(Work to be completed):
Leave out every picture, and output exactly the lines from the line containing "font-weight:400;white-space:nowrap;" through the last line of the data.

(Study material):

*** Block opens ***

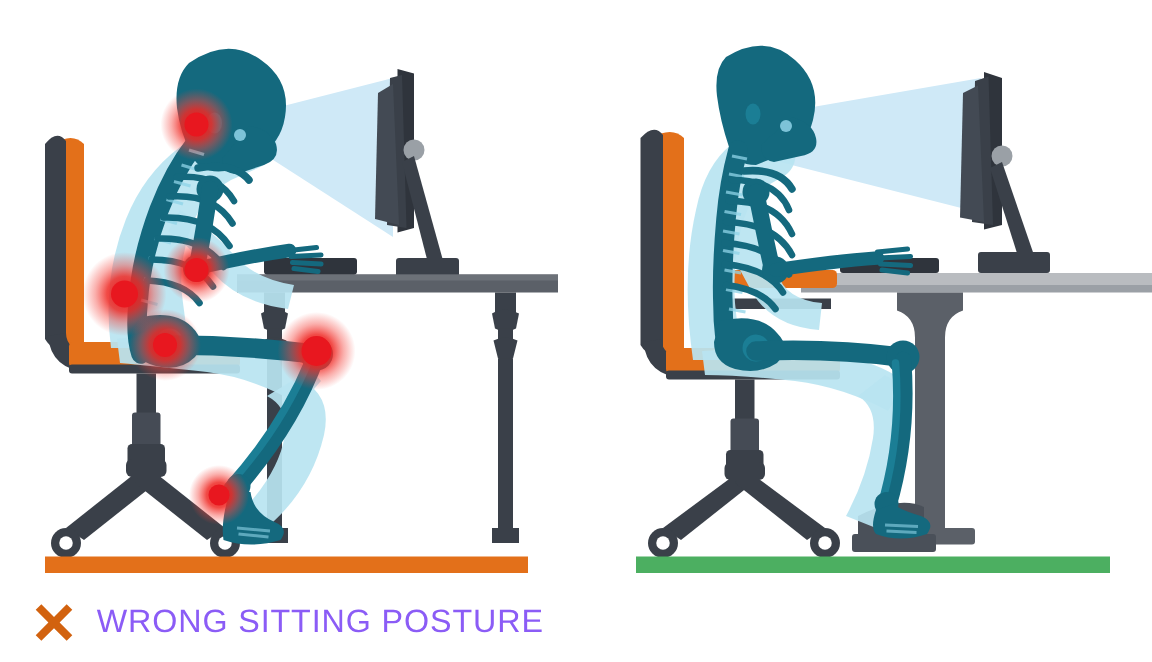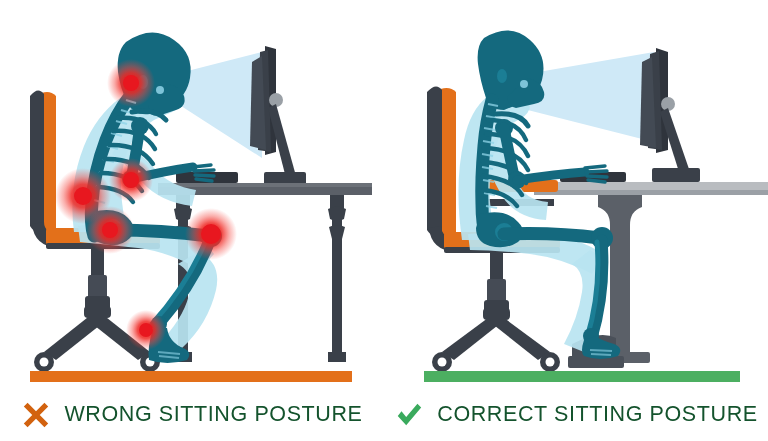--- a/index.html
+++ b/index.html
@@ -24,7 +24,7 @@
     display:block;
   }
   .caption-text{
-    font-size:21.5px;letter-spacing:.6px;color:#14532d;
+    font-size:21.5px;letter-spacing:.6px;color:#8b5cf6;
     font-weight:400;white-space:nowrap;
   }
   svg{display:block;}

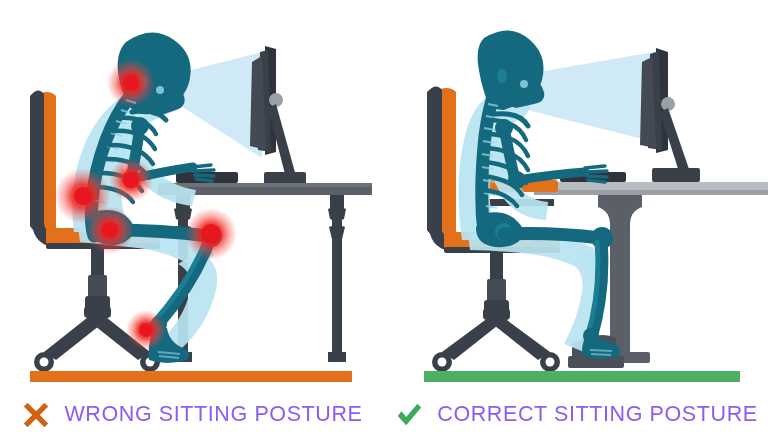--- a/index.html
+++ b/index.html
@@ -358,12 +358,6 @@
       </svg>
     </div>
 
-    <div class="caption">
-      <svg class="caption-icon" viewBox="0 0 32 32">
-        <path d="M4 17 L8 12 L13 18 L25 4 L29 8 L13 27 Z" fill="#3aaa5d"></path>
-      </svg>
-      <span class="caption-text">CORRECT SITTING POSTURE</span>
-    </div>
   </div>
 
 </div>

*** Block closes ***

(Output of the exercise):
     font-weight:400;white-space:nowrap;
   }
   svg{display:block;}

--- a/index.html
+++ b/index.html
@@ -358,12 +358,6 @@
       </svg>
     </div>
 
-    <div class="caption">
-      <svg class="caption-icon" viewBox="0 0 32 32">
-        <path d="M4 17 L8 12 L13 18 L25 4 L29 8 L13 27 Z" fill="#3aaa5d"></path>
-      </svg>
-      <span class="caption-text">CORRECT SITTING POSTURE</span>
-    </div>
   </div>
 
 </div>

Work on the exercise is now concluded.